Police together with National Children Authority and Ministry of Education have identified the school whose infant learners were filmed by a teacher doing a sexual act.
The school is identified as Vision Academy Nursery and Primary located in Muduuma Sub County, Mpigi district.
By the time police reached at the school, all teachers had run away, leaving behind only the security guard and school bursar with about ten pupils, including the two victims aged between 5-10 years who appeared in widely shared video.
The school has only five classes teaching up to primary three. The teacher behind the filming is identified as Juliet.
Gerald Katongole, the Mpigi district inspector of school, indicates that the said institution opened up by someone only identified as Mulagira and is not registered by the education ministry.
“The school is illegally operating,” Katongole said during a telephone interview. “I had never heard of it and we cannot not even tell whether those who were teaching these children are really trained teachers.”
The issue at hand came to light when Humphrey Tumwesigye, a concerned citizen and parent, wrote to the Uganda National Teachers Union-UNATU seeking reprimand for adults, believed to be teachers, behind the filming of two pupils engaging in sexual acts.
The video depicts two pupils—a boy and a girl—responding to an adult female’s requests to replicate what she had observed them doing.
The female adult in the video was also wielding a stick giving signals that if they didn’t follow her instructions she was going to cane them.

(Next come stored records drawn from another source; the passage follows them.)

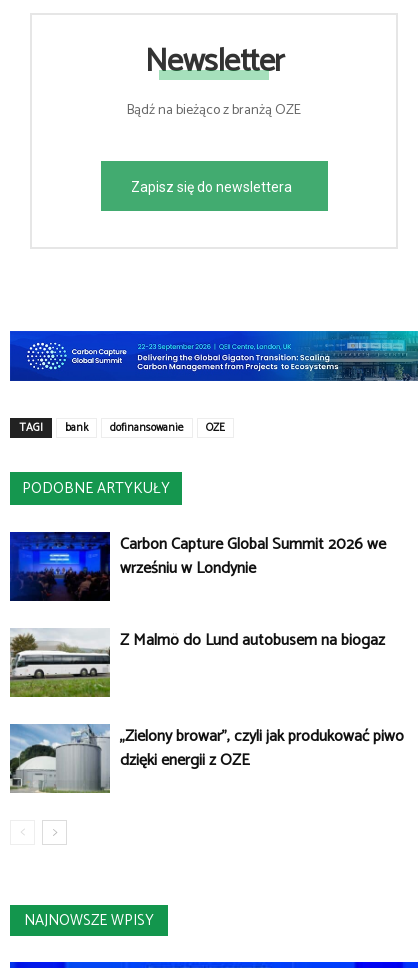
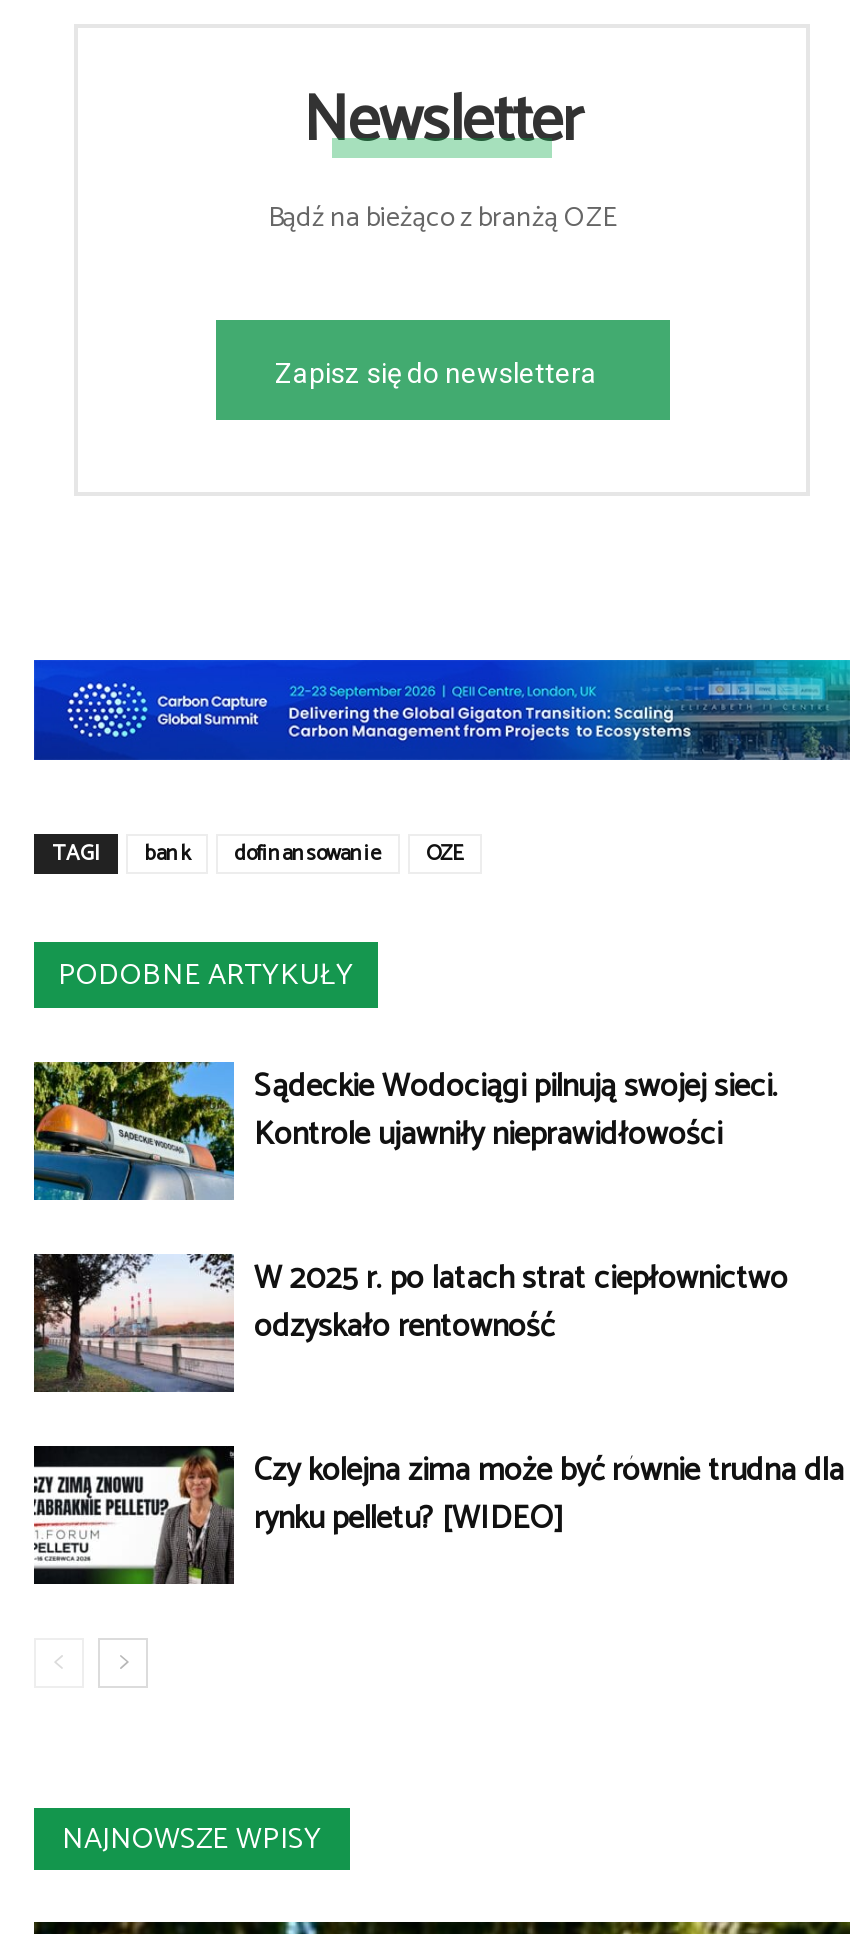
- [image]
- Carbon Capture Global Summit 2026 we
- wrześniu w Londynie
+ [image]
+ Sądeckie Wodociągi pilnują swojej sieci.
+ Kontrole ujawniły nieprawidłowości

- [image]
- Z Malmö do Lund autobusem na biogaz
+ [image]
+ W 2025 r. po latach strat ciepłownictwo
+ odzyskało rentowność

- [image]
- „Zielony browar”, czyli jak produkować piwo
- dzięki energii z OZE
+ [image]
+ Czy kolejna zima może być równie trudna dla
+ rynku pelletu? [WIDEO]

“Repeat and do what you were doing exactly,” a female voice is heard ordering the pupils, who at first showed hesitation but subsequently, out of fear, accepted the instructions and so re-acted the sexual actions that they had been performing.
Filbert Baguma, the UNATU Secretary General to whom the initial complaint was sent, says that if indeed those who filmed the pupils are teachers, they need serious re-tooling on how to handle and deal with children.
Martin Kasagara Kiiza, the Executive Director National Children Authority-NCA, notes that beside the teachers’ code of conduct, many laws in Uganda bars individuals from exploiting children.
“You cannot record and share pictures or videos of minors like that, it is not allowed in the law; the Children (Amendment) Act of 2016 outlaws this as a form of child exploitation,”
Kiiza said, adding that of late many individuals have been seen recording and later sharing videos including children which he says should be stopped before the long arm of the law catches up with them.
Besides the Children (Amendment) Act quoted by Kasagara, the Computer Misuse act also prohibits distribution of material that depicts a child engaged in sexually suggestive or explicit conduct.
A new Amendment of the same act signed by the president yesterday also bars unauthorized access to data, and prohibits the sharing of data relating to children without authorization from their parents or guardians.